Ulta Beauty Inc. (ULTA) shares slipped 0.4% to $537.44 in mid-morning trading Tuesday, extending a decline that has pulled the stock 24.52% below its February 18 high of $714.97. The move follows a 3.38% drop on Monday, leaving the beauty retailer's market capitalization at approximately $24.1 billion.
The recent pullback gives investors some room to reassess the company's strategy ahead of its next quarterly earnings call on June 2. Ulta is betting heavily on digital initiatives, including artificial intelligence-powered shopping tools, to drive demand while managing costs.
In its fiscal 2025 results, Ulta reported net sales of $12.39 billion, up 9.7% year over year, with comparable sales rising 5.4%. Looking ahead, management forecasts net sales growth of 6% to 7% for fiscal 2026 and expects diluted earnings per share to climb between 9.4% and 11.4%. CEO Kecia Steelman said the company "closed the year with momentum."
Ulta's digital push includes a partnership with Google announced on April 22, which will allow shoppers to purchase Ulta products directly through Google's AI Mode in Search and the Gemini app, with rollout expected over the next month. The company also launched Ulta AI, its own shopping assistant, now live on Ulta.com and slated to reach its mobile app soon. Lauren Brindley, Ulta's chief merchandising and digital officer, described the goal as "seamless, personalized, shoppable discovery—wherever people are."
This trend is not isolated to Ulta.
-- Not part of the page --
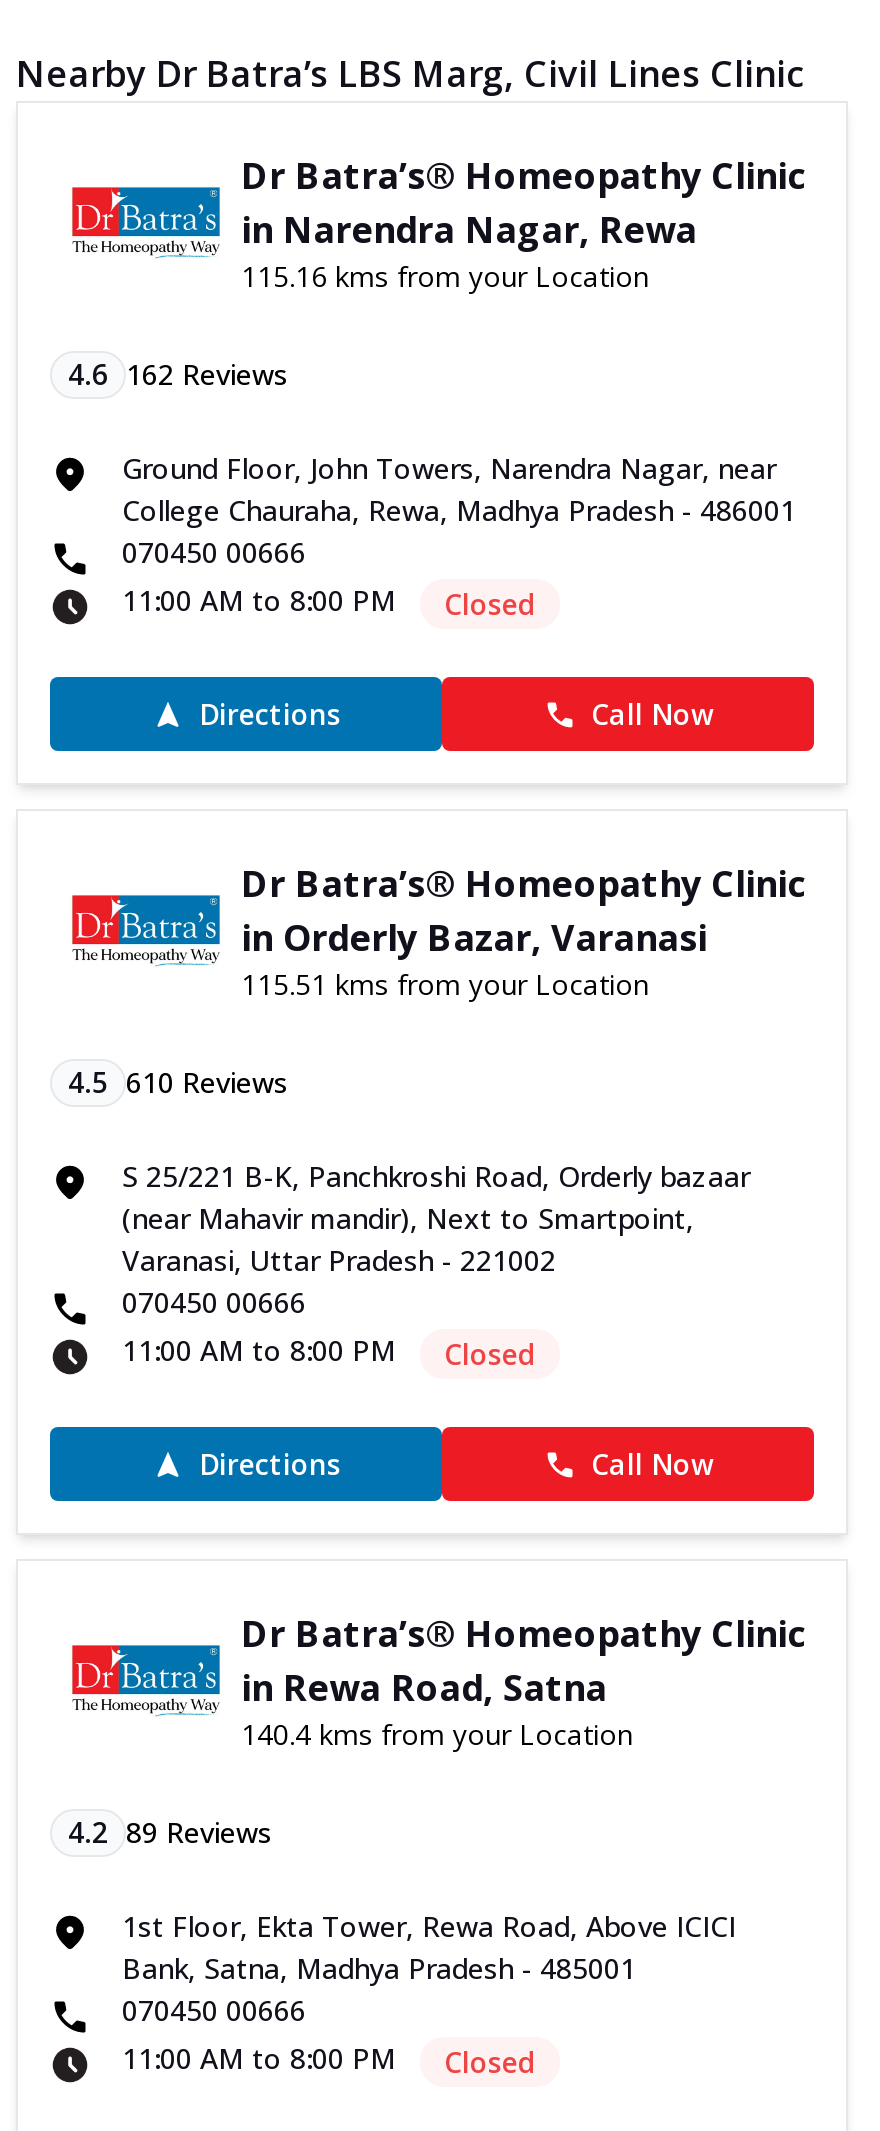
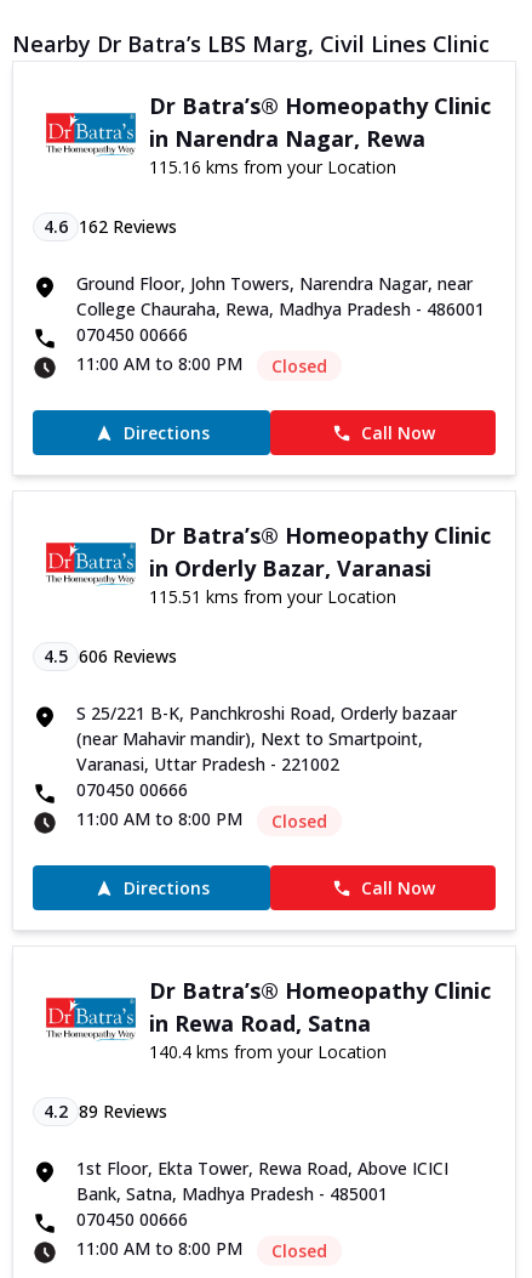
[68,1063,288,1101] 4.5 610 Reviews -> [44,645,177,668] 4.5 606 Reviews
According to Retail Dive, Google has also integrated Walmart into its Gemini shopping tools, underscoring a broader industry scramble to link product discovery with checkout as consumers increasingly turn to AI at the start of their buying journeys.
Wall Street remains cautiously optimistic. On April 20, Jefferies upgraded Ulta to Buy from Hold and raised its price target to $700 from $635, citing increased confidence in revenue durability, a rebound in makeup sales, and improved merchandising. Jefferies also noted that forecasts for selling, general, and administrative expenses have been set at a more reasonable level.
However, margin pressure persists. In March, Ulta shares experienced their steepest drop in nearly two years after cost increases rattled investors. SG&A expenses surged 23% in the December quarter. Steelman has also flagged concerns about global conflicts and their potential economic impact.
As the stock sits in a tight spot, investors are waiting for proof that AI-driven shopping, TikTok-inspired discovery, and faster content delivery will translate into real sales growth rather than just additional costs. The upcoming June earnings call will need to demonstrate more than just top-line strength to reassure the market.